When do you need surgery for a PCL tear, and when can you avoid knee surgery and try rehab and physical therapy? In this Ask Dr. Geier column, I address PCL reconstruction and rehab.
Jacqueline Barnoski in Fairmont, NC asks:
I am interested in knowing your view on PCL injuries. Repair vs rehab.
What is a PCL injury?
Great question. For those of you who aren’t familiar with PCL injuries, the PCL is the posterior cruciate ligament. It sits behind the ACL in the center of the knee. It provides stability to the knee where a force directs the tibia backwards. So it is usually torn in motor vehicle accidents where a person’s knee hits the dashboard and is driven posteriorly (backwards) against the femur. Athletes suffer PCL injuries by either landing on the knee and the ground drives the tibia back. Or an opponent hits the player on the tibia and creates this posterior-directed force. Fortunately it is much less common than ACL injuries. In fact, here in Charleston, I perform well over 100 ACL surgeries per year but only occasional PCL reconstructions or repairs.
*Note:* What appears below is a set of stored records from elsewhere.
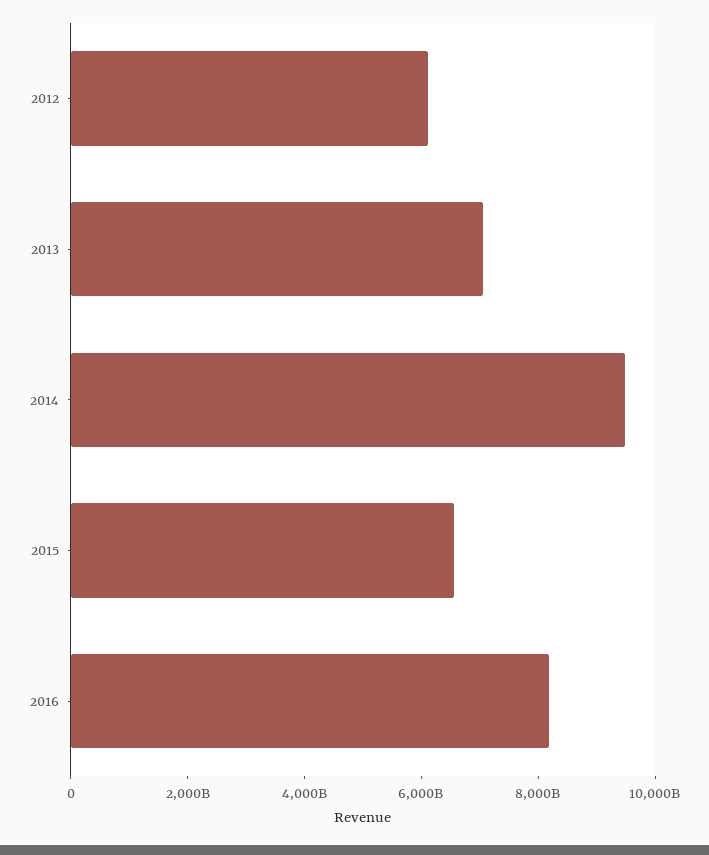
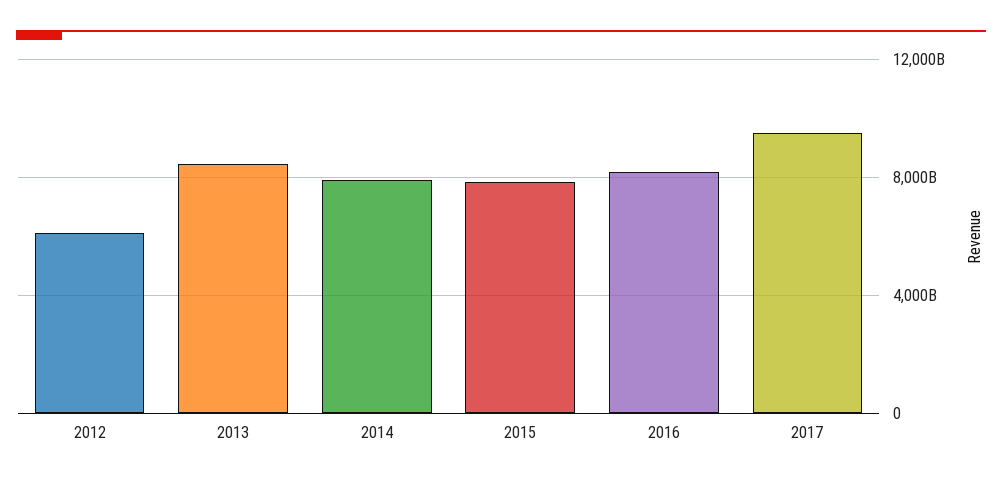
2013: 7000000000000 -> 8500000000000
2014: 9500000000000 -> 8000000000000
2015: 6500000000000 -> 8000000000000
2017: none -> 9500000000000

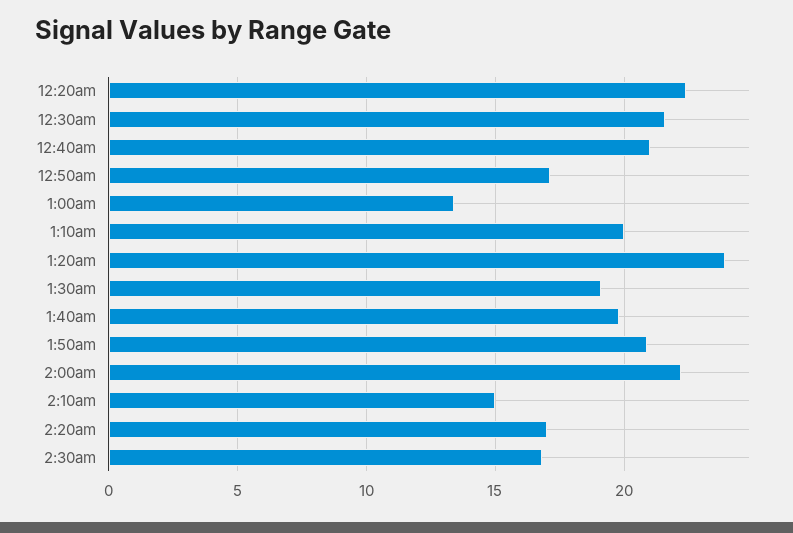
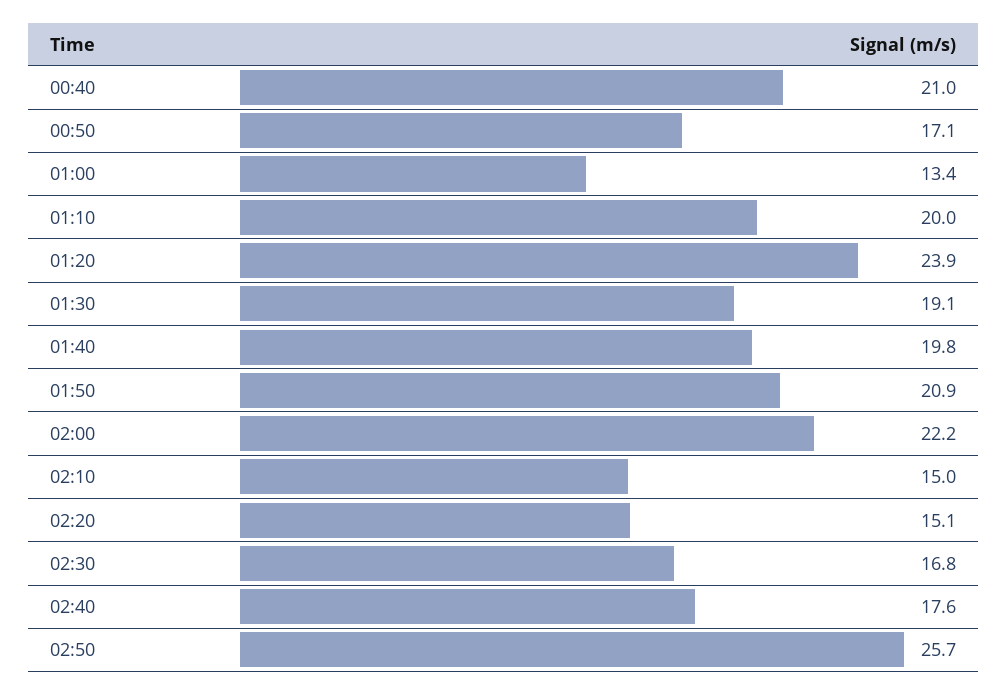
12:20am: 22.5 -> none
12:30am: 21.5 -> none
2:20am: 17 -> 15.1
02:40: none -> 17.6
02:50: none -> 25.7

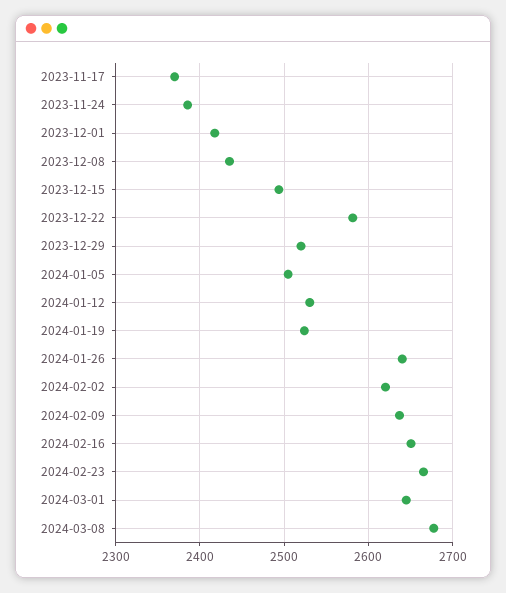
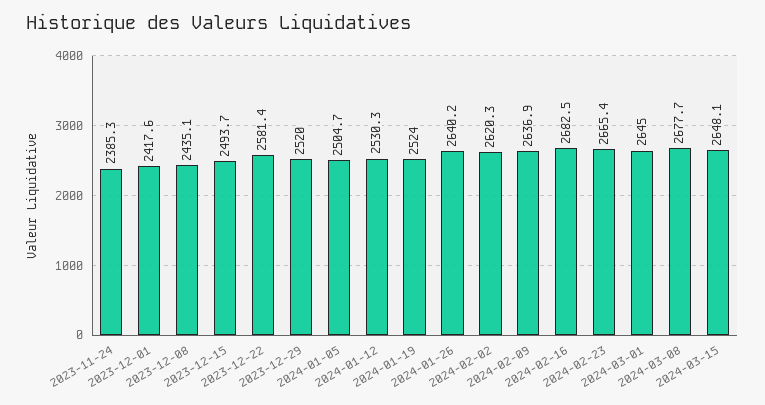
2023-11-17: 2370 -> none
2024-02-16: 2650 -> 2682.5
2024-03-15: none -> 2648.1

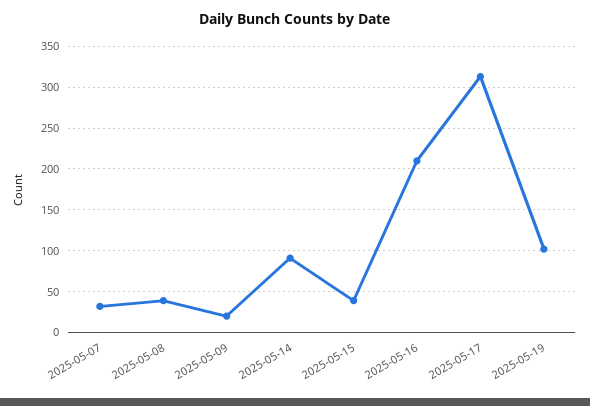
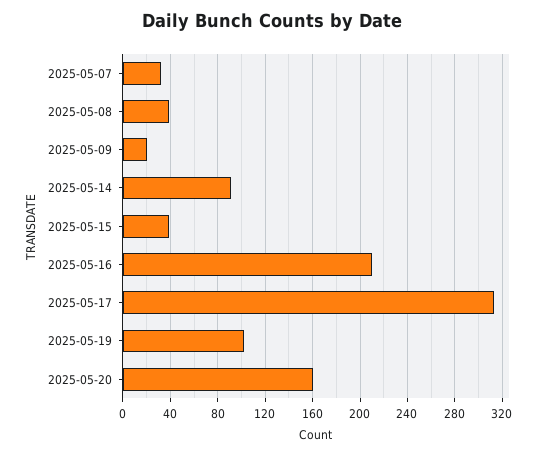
2025-05-20: none -> 160

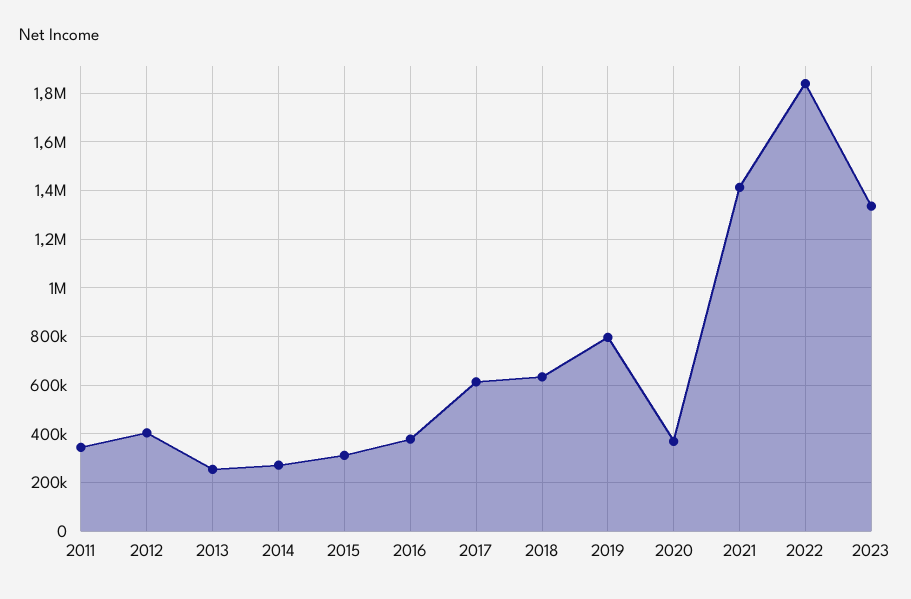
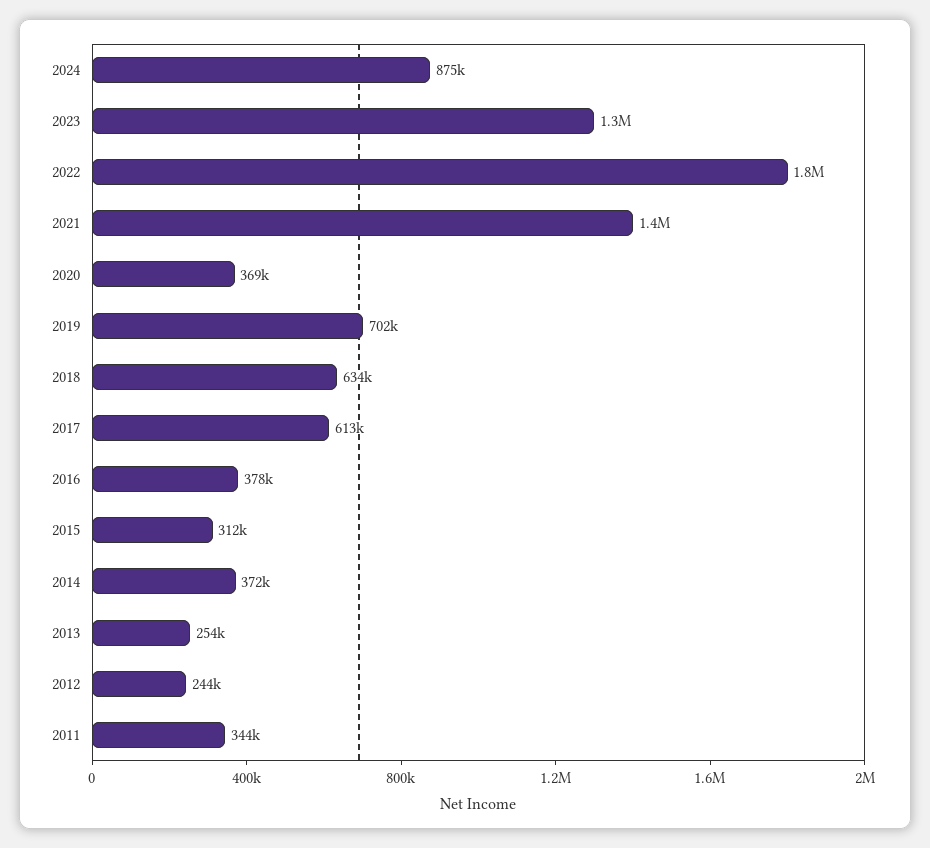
2012: 400000 -> 244000
2014: 275000 -> 372000
2019: 800000 -> 702000
2024: none -> 875000

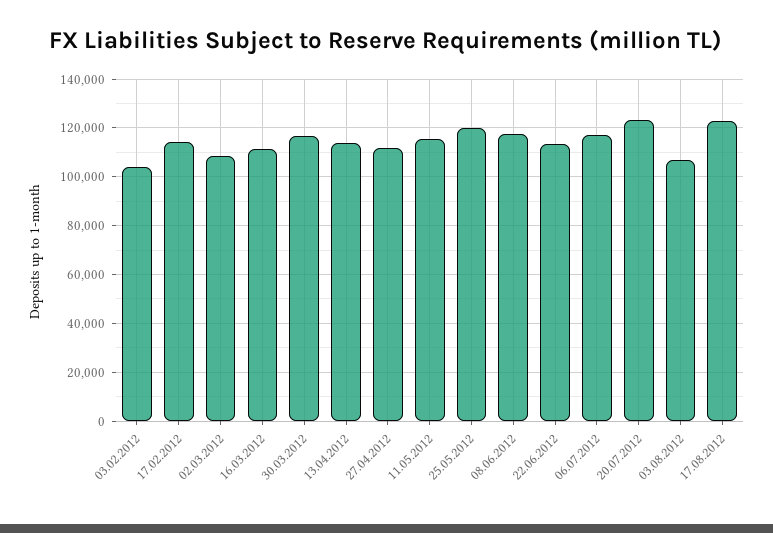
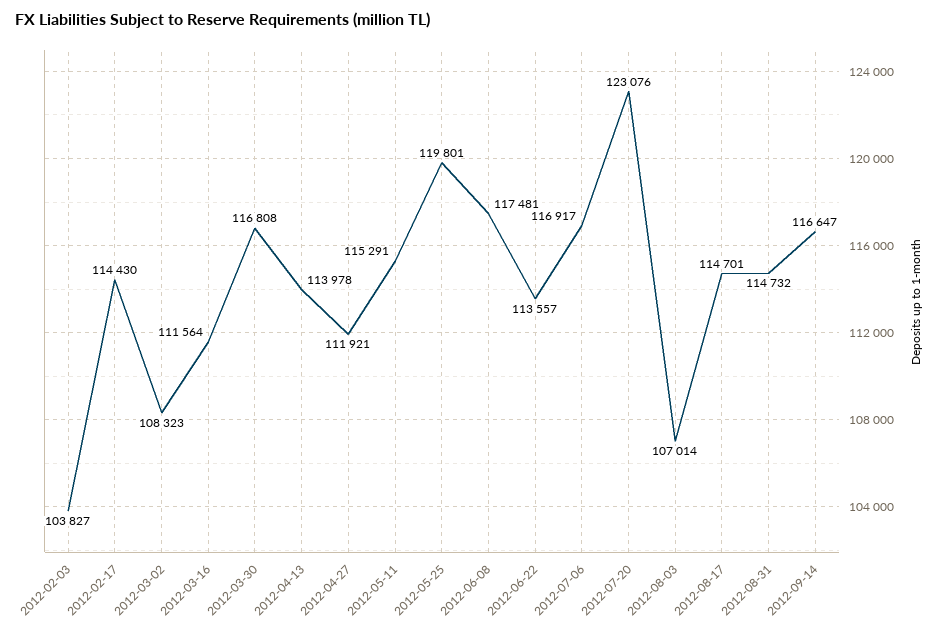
17.08.2012: 122500 -> 114701
2012-08-31: none -> 114732
2012-09-14: none -> 116647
Rehab for an isolated PCL tear
Jacqueline, here are my thoughts about surgery or rehabilitation. There have been a number of studies that have shown that isolated PCL injuries (meaning no other ligament damage in that same injury) often do well without surgery. The key to a good outcome with nonoperative treatment seems to be whether or not the athlete gets his or her quad strength back. In my experience with patients with isolated PCL injuries, aggressive physical therapy has almost always gotten people back what they want to do with little limitations.
Surgery for a PCL tear
Now there are two situations where I am more aggressive and consider surgery for a PCL tear early. The first is the multi-ligament injury, such as an ACL-PCL injury or PCL-posterolateral corner injury. In those situations, I either plan surgical repair or reconstructions in either one long surgery or staged procedures. Those decisions depend on the nature of what ligaments and other structures are torn. The other scenario where I consider surgery is the less common injury where the athlete pulls the PCL and a large piece of bone off the femur or tibia rather than tearing the ligament in its midsubstance. In those situations, I have had good success fixing the bone fragment back to the rest of the femur or tibia and hold it with one or two screws. Athletes seem to recover much faster when surgeons can do this type of primary repair as opposed to a PCL reconstruction where surgeons make a new ligament with tendons or ligaments from the patient’s knee or a donor graft.
Those are just my thoughts. There are very different opinions when it comes to whether or not you need surgery for a PCL tear, and if they are reconstructed surgically, which of a number of different techniques is best.